4  Actually Getting Fleet Data (feat. googlesheets4)

Now that we’ve gotten our data from APIs, its time to get the icao24 addresses that will actually enable our functions to work.

4.1 Getting United’s Fleet Data

The API section was a lot. I promise this section is a lot shorter.

After all that work in the API section, we’re ready to pull flight data from a series of icao24 values and… we don’t have any icao24 values. Okay. Where are we going to get a comprehensive list of those for the United mainline fleet? Turns out it actually exists thanks to an open-source hobbyist effort at this Google sheet.

What’s the best way to go about grabbing this information? Glad you asked, there’s a package for that: googlesheets4. We’ll make a new R script for the process of pulling the United fleet called rebuild_fleet_info.R so, when we get to Section 6.2, we can update the list of active United mainline aircraft on a schedule.

Reading this Google Sheet with googlesheets4 is simple - all we need is the ID? Where’s the ID you ask? Well, in this url:

https://docs.google.com/spreadsheets/d/1ZlYgN_IZmd6CSx_nXnuP0L0PiodapDRx3RmNkIpxXAo/htmlview

It’s that cat-walked-across-my-keyboard hodgepodge of letters between spreadsheets/d/ and /htmlview

In this spreadsheet, there’s a bunch of sheets that are sort of similar but have small differences that make our lives a little bit difficult. For example, the header for A319 configurations says “Congfiguration” instead of “Configuration”, and there are several other differences here and there. I’ll save you the time of looking for the differences. All you need to know is that we’ll use any_of() to check if any of the different header options shows up in a given sheet for columns with this type of variation. The second row in each sheet also doesn’t have any machine readable data, at least not in a way that will severely complicate the column structure, so we’ll get rid of it using slice(-1), since it’ll be the first row after the header is processed. We’ll also invoke gs_deauth(). googlesheets4 asks for an API key for some functions, but since we’re just reading sheets, we don’t need access to Google’s API. We’ll further coerce everything to character to make our lives easier when we try to bind_rows() in a second.

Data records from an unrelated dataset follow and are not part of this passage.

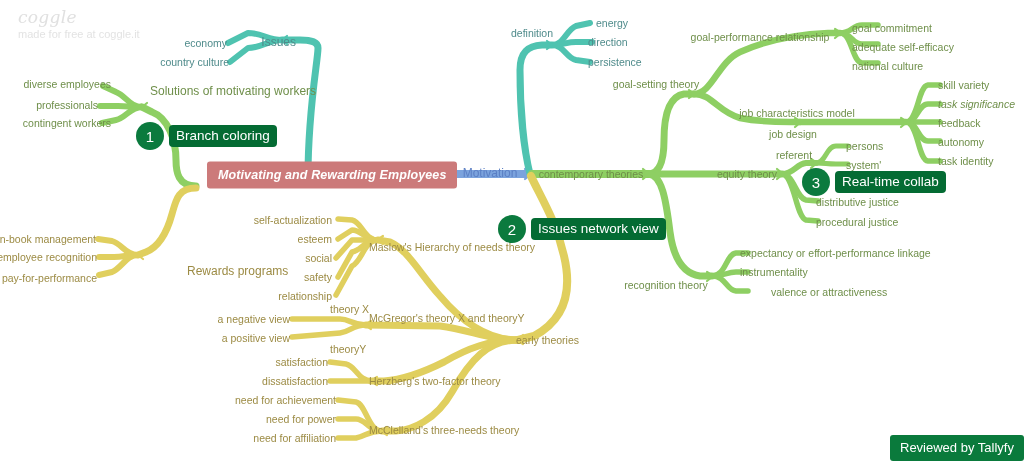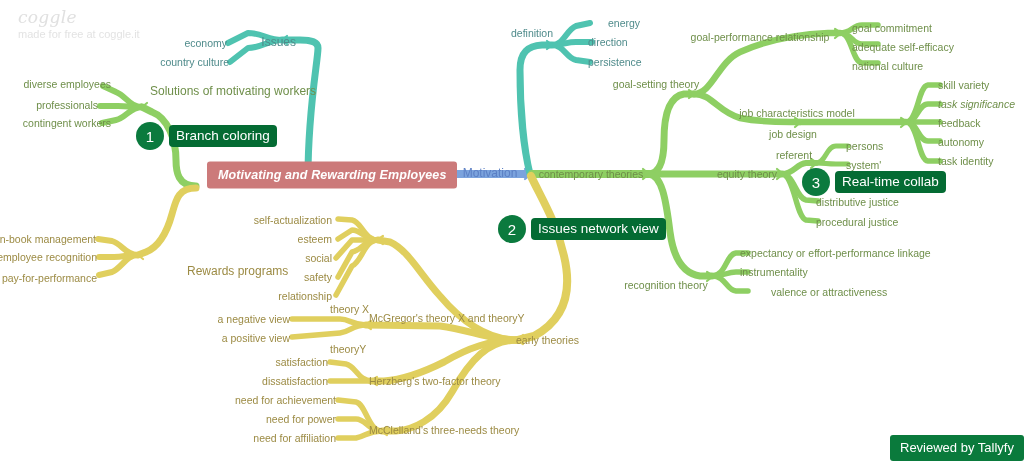--- a/index.html
+++ b/index.html
@@ -256,7 +256,7 @@
   <div class="node c-blue big c" style="left:490px; top:173px;">Motivation</div>
 
   <div class="node c-teal r" style="left:553px; top:33px;">definition</div>
-  <div class="node c-teal l" style="left:600px; top:23px;padding-left:8px;">energy</div>
+  <div class="node c-teal l" style="left:588px; top:23px;padding-left:8px;">energy</div>
   <div class="node c-teal l" style="left:588px; top:42px;">direction</div>
   <div class="node c-teal l" style="left:588px; top:62px;">persistence</div>
 

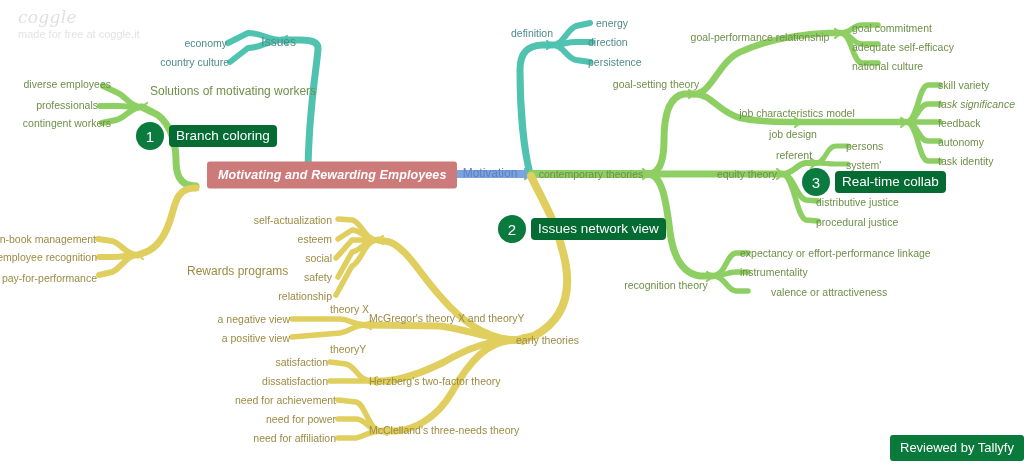--- a/index.html
+++ b/index.html
@@ -290,6 +290,7 @@
 
   <div class="node c-yellow l" style="left:516px; top:340px;">early theories</div>
 
+  <div class="node c-yellow l" style="left:369px; top:247px;">Maslow's Hierarchy of needs theory</div>
   <div class="node c-yellow r" style="left:332px; top:220px;">self-actualization</div>
   <div class="node c-yellow r" style="left:332px; top:239px;">esteem</div>
   <div class="node c-yellow r" style="left:332px; top:258px;">social</div>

united_fleet_info <- function(sheet) {
  gs4_deauth()

  read_sheet("1ZlYgN_IZmd6CSx_nXnuP0L0PiodapDRx3RmNkIpxXAo", sheet = sheet) |>
    slice(-1) |>
    rename(
      aircraft_model = 1,
      registration = `Reg #`,
      any_of(
        c(
          delivered = "Delivery",
          delivered = "Delivered",
          delivered = "Delivery Yr",
          delivered = "Delvr",
          config = "Configuration",
          config = "Congfiguration"
        )
      ),
      ife = IFE,
      wifi = WiFi,
      power = Power
    ) |>
    select(
      aircraft_model,
      registration,
      delivered,
      config,
      ife,
      wifi,
      power,
      J,
      F,
      PP,
      `E+`,
      Y
    ) |>
    mutate(across(everything(), \(x) as.character(x)))
}

Alright. Now we can map this to all sheets in the overarching Google Sheets document. We want to add some flair to our tables later - one easy way to do that is to include an illustrated side profile of each aircraft we’re tracking. United actually posts these images here, so we can piggy-back off of United’s content delivery network to show these images. Moreover, we can grab the seatmaps as well and match them to the configurations contained in these sheets.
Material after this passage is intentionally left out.